# Can you train the wrists to flex more?



## Badger1777 (Sep 19, 2014)

In our class, there are moves that involve bending the opponents hands in horrible ways to make them fall or let go or whatever. Fair enough I reckon. But what about countering that? Can you train the wrists to flex more, or do they already flex to their safe limits naturally?


----------



## donald1 (Sep 19, 2014)

I guess basic wrist stretches,  there are likely some things that can be done to make up for it 
But probably first it would be a good idea to do it with an instructor present and able to help or stop it if needed


----------



## Argus (Sep 20, 2014)

This may be present in some arts.

In Aikido, part of every warm up includes stretches that involve basically applying wrist locks to yourself.

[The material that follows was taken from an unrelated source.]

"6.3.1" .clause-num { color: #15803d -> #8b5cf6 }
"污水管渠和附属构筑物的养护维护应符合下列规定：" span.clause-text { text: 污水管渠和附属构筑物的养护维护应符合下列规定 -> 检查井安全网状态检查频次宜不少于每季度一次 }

In Wing Chun, every section of every form ends with a circling of the hand from the wrist which we call "huen sau," which is not only an applicable technique, but a marker in the form and, when done with a straight arm, thought to be of physical benefit.

Whether as a result of these things, or simply my anatomy, I tend to have very flexible arms / wrists. But, that may just be by virtue of being a skinny little 125lb guy. In any case, in regards to your training, you should go with the lock, and not fight it. And obviously, don't wait too long to tap.


----------



## Badger1777 (Sep 20, 2014)

Argus said:


> In any case, in regards to your training, you should go with the lock, and not fight it. And obviously, don't wait too long to tap.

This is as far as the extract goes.